I help to fill 3 barn lofts with unstacked bales until 1982. All of the barns had hay forks with rope and pully systems. We put up about 15,000 bales annually. Dad said we could dig the twisted bales out in the winter when we didn't have anything else to do :}
Hay avalanches were common when getting started on the sides where feed ways were.
 
We had room for about 4 loads to fall off the end of the elevator so at end of season we always left the last 4 loads unstacked.
 
His 348 will be fine, a NH baler, id worry! My father in law or ex fil used a jd 336, ran the bales up the elevator went around the turn onto an elevator suspended from the ridge of the barn, i think there were three different places to knock the bale off, fill the back first and keep moving forward.
 
Your bales will be in horrible condition when you move them. Expect broken strings and bales you can't stack on the back of a pickup.
 
I agree that you don’t want to sell mis-shapened bales. Even if you send them up the elevator into a pile, try to stack them over the next several days.
 
I stack 3 or 4 high, and then dump the rest in through a hole in the wall with a bale elevator, just like you say. Probably dump 600+ in with the elevator and leave them piled.

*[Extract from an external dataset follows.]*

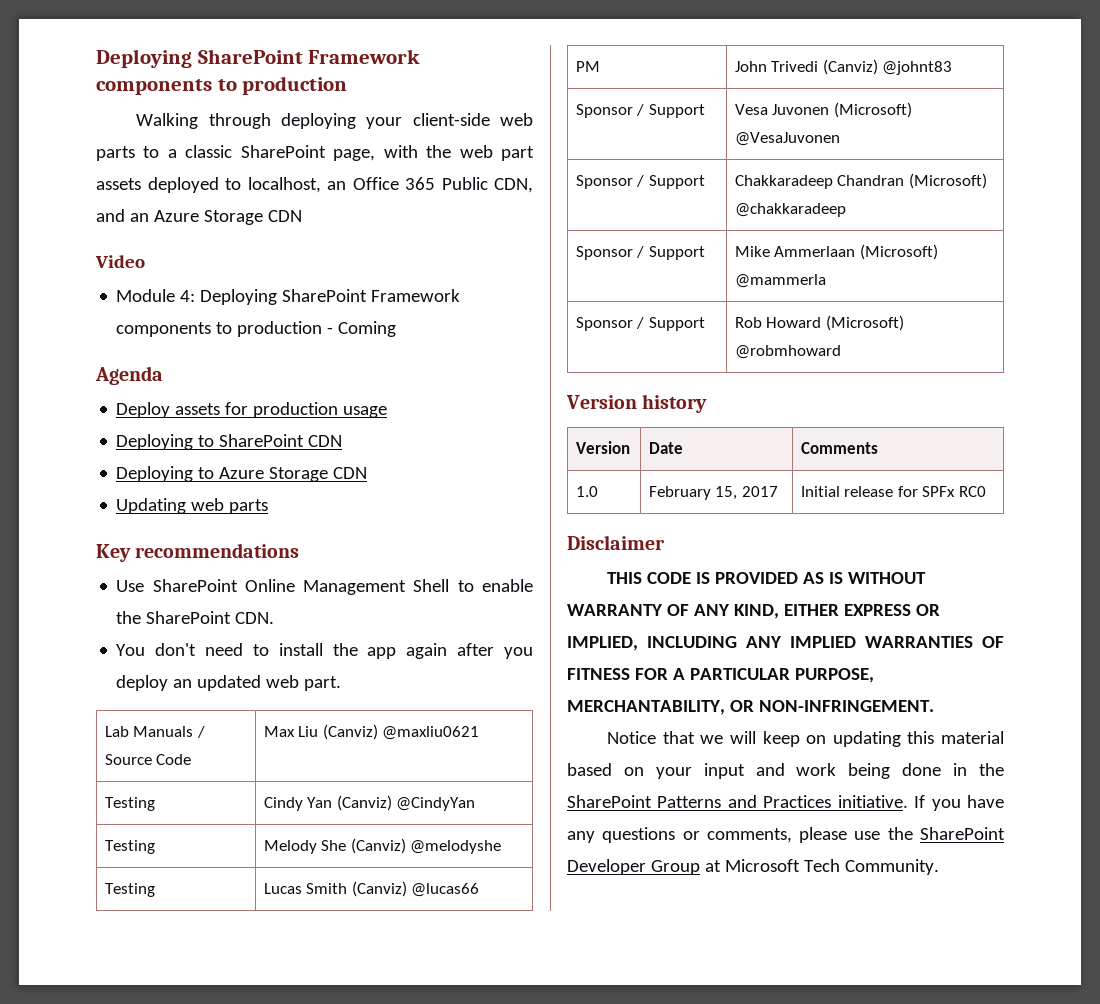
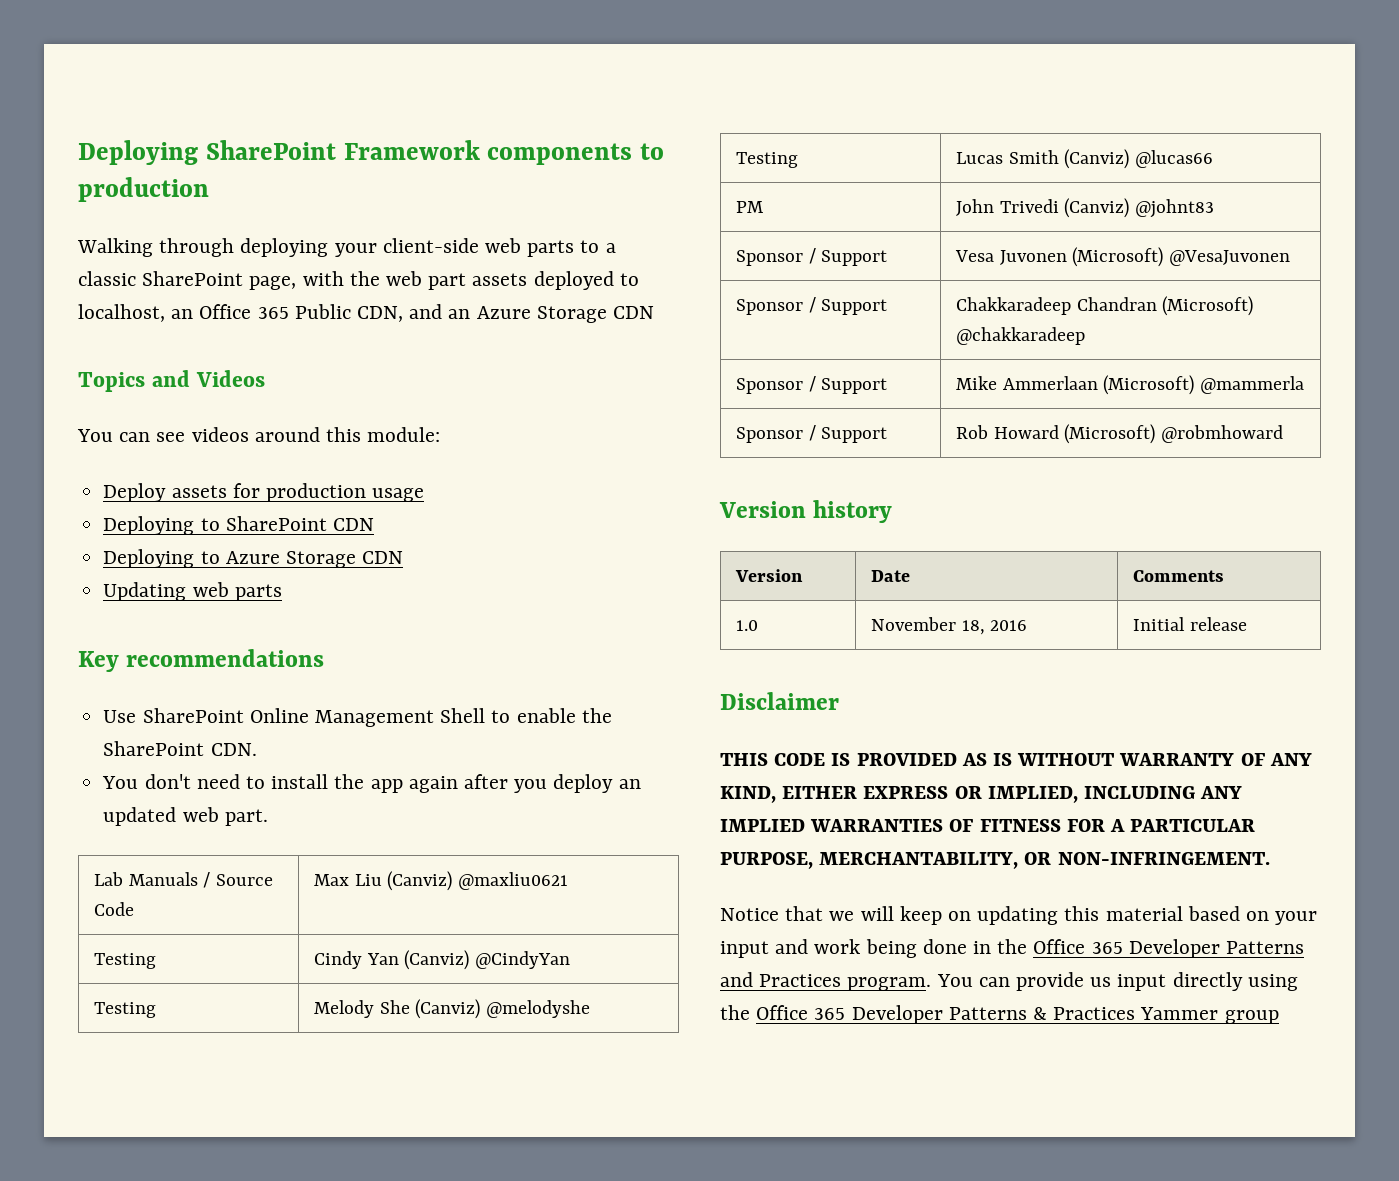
[95,255,145,268] [116,289,461,305] [116,321,397,337] [95,366,163,385] Video // Module 4: Deploying SharePoint Framework components to production - Coming // Agenda -> [78,370,265,392] [77,427,441,442] Topics and Videos // You can see videos around this module:
[648,486,778,500] February 15, 2017 -> [871,617,1028,635] November 18, 2016
[897,486,986,497] for SPFx RC0 -> (1247, 624) none
[567,795,1004,811] [567,827,1005,843] [567,859,939,875] SharePoint Patterns and Practices initiative. If you have any questions or comments, please use the SharePoint Developer Group at Microsoft Tech Community. -> [1033,939,1305,958] [720,972,1298,991] [720,1005,1279,1024] Office 365 Developer Patterns and Practices program. You can provide us input directly using the Office 365 Developer Patterns & Practices Yammer group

A very few bales are a little twisted, but I’ve sold most at a hay auction and the bales flatten out fine, 95% anyhow.

Paul
 
We use to do that. Guess Dad figured we had more time in the winter to dig them out than to stack them in the summer. They will be fine for feed to drop down a manger. But probably not to sell as some bales will be mis shaped.
 
I was usually a one man show . Had a setup I could drop 6-700 in without stopping . I'd go in and stack the next day or whenever had time . The last year I did it a couple neighbor kids would come in and stack when they had a chance . Worked out good . I did run a new Holland bale wagon .
 
When I was in PA, dirt was new then,
the biggest issue with doing that was
raccoons seemed to love the hidey holes. Don't know if that maybe an iss
issue for you in your area.
 
When I was a kid I worked for a neighbor and we put in 20,000 or more square bales a year, stacking only around the places where you climbed up into the hay mow and threw the hay down. The barns had mow elevators across the length of them and Occasionally you would have to go up and throw hay back away from the elevator. It was fine for hay that is fed on site but not so good for selling hay . You end up with a lot of misshaped bales that are hard to stack , especially if they are a little bit loose. When I started farming for myself I rented one of those barns for a few years and I tried to stack most of the bales as I was selling the hay. Sometimes I would let a little go unstacked if it was on top and I was nearly done. Now in my pole barn I always stack all of it. If you want a sample of what the unstacked hay is like, bale a full load of hay on one of your wagons and leave it unloaded for a couple months. I am assuming you can get the loaded wagon under cover of course. I would add that stacked hay cures out better than piled hay. so if you bale hay on the heavy side that may affect your quality.
 
Hayrite elevators were designed to drop the bales along the same path as the old loose hay grapple fork systems. Hung right under the barn ridgeline. They Still have a website. Roth systems.
 
It will work if you plan to feed straight out of the mow. Just keep a four tine loose hay type pitch fork in the haymow to handle the broken bales and all will be fine. You can carry about a half bale with a fork like that.